This is so much easier to show than explain!

Then you can work on counterconditioning. Once the dog is densensitized, and the fear is at a lower level, then you can use low level flooding, carefully, coupled with counterconditioning through obedience.

I have found that movement works well by reducing the anxiety the dog feels. 

I agree with you Andres, but on one point. Fearful dogs are not good pets, and pet owners should not have to deal with this level of work. For me, my pets are held to the same standard as a working dog - temperment and character are necessary. Perhaps they don't have the drive, or the structure, but stabliity is paramount. Well, exept for my project spook, Penelope.

Alicia, also talk to your vet about meds for fearful dogs. There has been some research that supports anti-depressants can calm and stablize the adrenaline response, thereby alowing the dog to learn. Dogs don't learn well if they are in fear of their life. 
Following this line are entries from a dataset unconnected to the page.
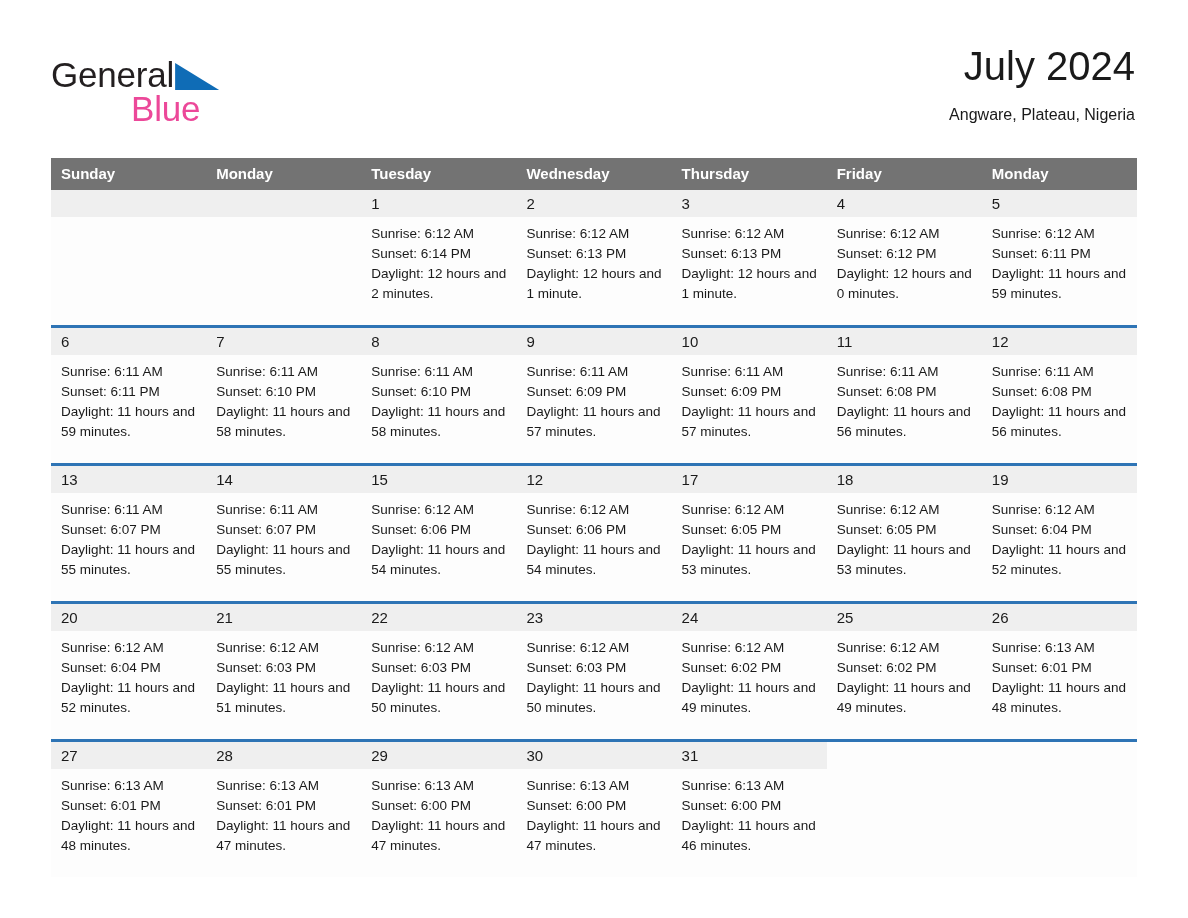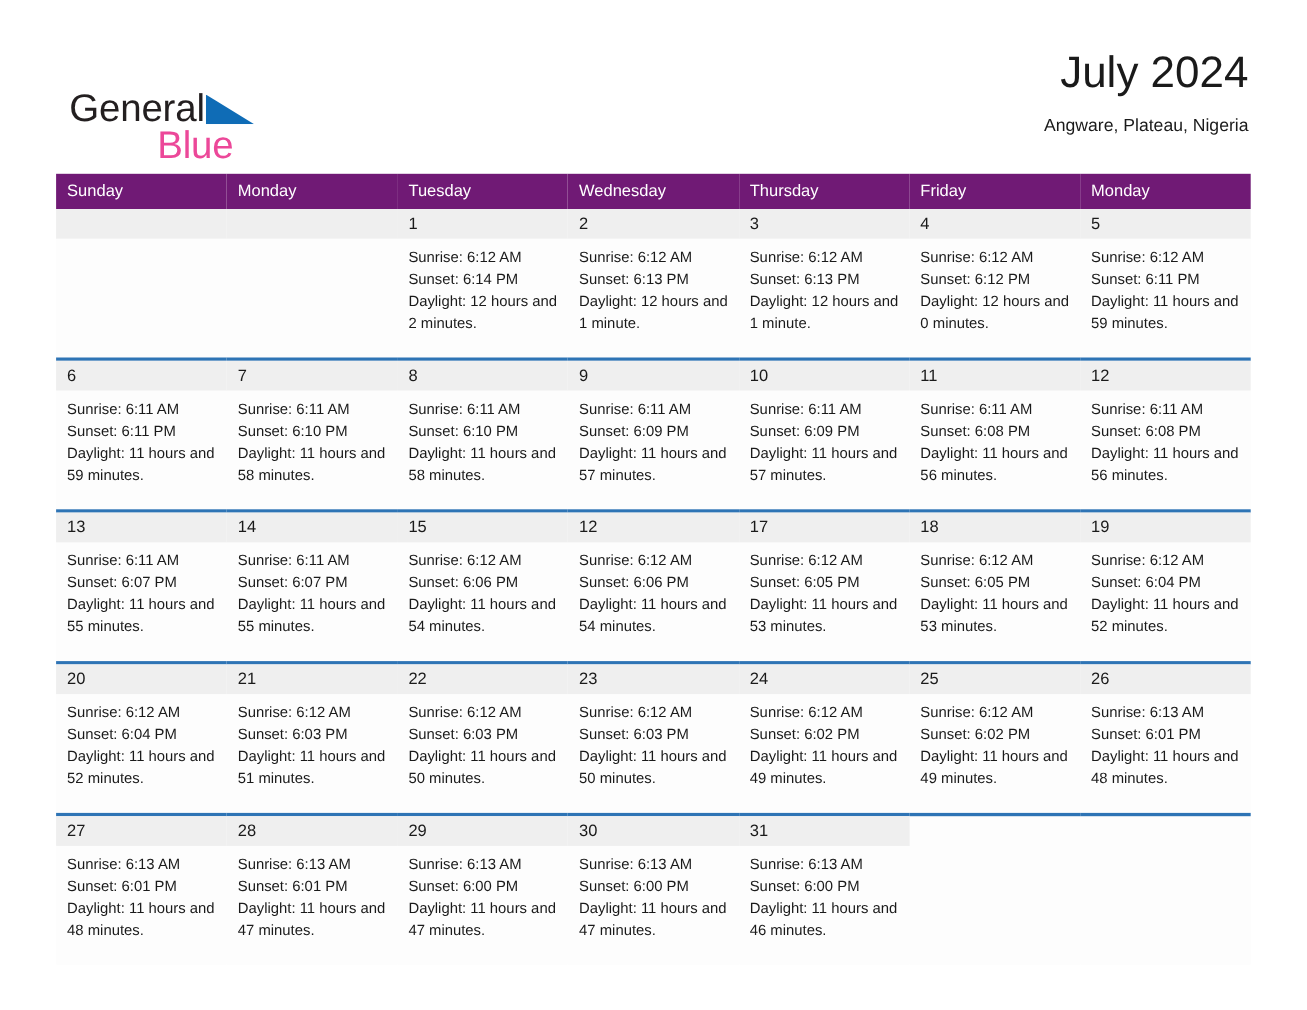--- a/index.html
+++ b/index.html
@@ -25,25 +25,24 @@
   
   .header {
     position: absolute;
     left: 51px;
     top: 40px;
     width: 1086px;
     height: 108px;
   }
   .brand {
     position: absolute;
-    left: 12px;
+    left: 0;
     top: 14px;
     width: 260px;
     height: 80px;
-    margin-top: 24px;
   }
   .brand-line1 {
     position: relative;
     height: 42px;
     line-height: 42px;
     white-space: nowrap;
   }
   .brand-general {
     font-size: 35px;
     color: #231f20;
@@ -95,24 +94,24 @@
     left: 51px;
     top: 158px;
     width: 1086px;
     border-collapse: collapse;
     table-layout: fixed;
   }
   .calendar col {
     width: 155.14px;
   }
   .calendar thead th {
-    background: #701a75;
+    background: #737373;
     color: #ffffff;
     font-size: 15px;
-    font-weight: normal;
+    font-weight: bold;
     text-align: left;
     padding: 7px 0 8px 10px;
     height: 17px;
     vertical-align: middle;
     white-space: nowrap;
   }
 
   .week-row {
     height: 135px;
   }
There is a lot of stuff on the net about this; do a little research before you start anything. It is a long process, but you can alleviate his fears. One good outcome of this is that your handling and timing has to be exquisite, and perfect everytime, in the beginning. You will notice so much more in dogs if you work on him with this, you'll 'talk dog'!


----------



## melissa mims

Oh and he must not ever interact with the vacumn except when desensitizing; have someone take him for a walk when you (or SO) cleans house, and store the vacumn where he cannot even smell it. If he is allowed a response on his own, then you have to start from square one.

Just a thought, try a thrift shop, and pick up a vacumn, then chop it into tiny pieces, or scent a rag with the vacumn, and start there. Don't expect him to handle the 'beast' entire yet, baby steps.

And make a recording of the vacumn running. That way you can isolate elements of the fear, and perhaps you won't have such an extreme response.

JMO, and hope this helps!


----------



## Al Curbow

Sorry Greg, fear is fear. If the dog is nervous and skittish and terrified of anything new, and has an irrational fear of inanimate objects, it can't be fixed, it's just in the dogs head. Tough break Alicia, i know it sucks,

Good luck,
AL


----------



## Greg Long

Sorry Al, but if you really believe that then you just dont really know dogs.

Besides,I dont know how all of you guys can make these final sounding statements when you havent even seen the dog.Noone has even suggested to her to take the dog to someone who is experienced in this type of behavioral problem.


----------



## Andres Martin

> who is experienced in this type of behavioral problem.


 :lol: :lol: :lol: 
Behavioral problem = not the best prospect for the street.

The fact there are a bunch of "behavioral problems" ON the street does not excuse poor selection or upbringing...specially if there's a choice. It's simple.

By the way...genetics, genetics, genetics...beware of being sentimental.

If the pup showed unusual fear reactions at a very early age...it should not be around now.


----------



## Greg Long

Andres,you act as though Alicia was wanting to make a police dog out of Dominic.I doubt she ever thought he would be working the street.
I could be wrong but I never got the impression that she expected this pup to be a top working dog and surly not "working on the street" as a PSD.I agree that the dog probably wouldnt be suited for that,few dogs I see are.However,I have seen a few of these dogs that others said was totally a nutcase that were just fine for a pet or at least a deterrent.
To write the dog off based purely on internet expert's advice would be irrational at best.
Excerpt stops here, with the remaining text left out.